What to produce: Only the lines below from the one containing "total quantity: 11 -> 8" to the one containing "balance: 14674.12 -> 9686.12" should be repeated, both included and unchanged.
Start of Entries provided
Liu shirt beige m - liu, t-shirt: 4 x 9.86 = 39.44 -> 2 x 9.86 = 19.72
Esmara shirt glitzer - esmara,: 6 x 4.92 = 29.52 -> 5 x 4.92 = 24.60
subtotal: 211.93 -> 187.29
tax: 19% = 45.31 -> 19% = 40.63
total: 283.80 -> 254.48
End of Entries provided
Start of Entries provided
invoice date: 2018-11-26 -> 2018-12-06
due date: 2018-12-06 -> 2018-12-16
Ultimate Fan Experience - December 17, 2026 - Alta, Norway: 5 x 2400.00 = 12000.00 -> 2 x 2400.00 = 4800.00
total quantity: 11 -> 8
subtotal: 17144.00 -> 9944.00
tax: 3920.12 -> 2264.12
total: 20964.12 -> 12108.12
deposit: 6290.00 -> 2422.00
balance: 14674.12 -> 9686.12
End of Entries provided
Result of the task:
total quantity: 11 -> 8
subtotal: 17144.00 -> 9944.00
tax: 3920.12 -> 2264.12
total: 20964.12 -> 12108.12
deposit: 6290.00 -> 2422.00
balance: 14674.12 -> 9686.12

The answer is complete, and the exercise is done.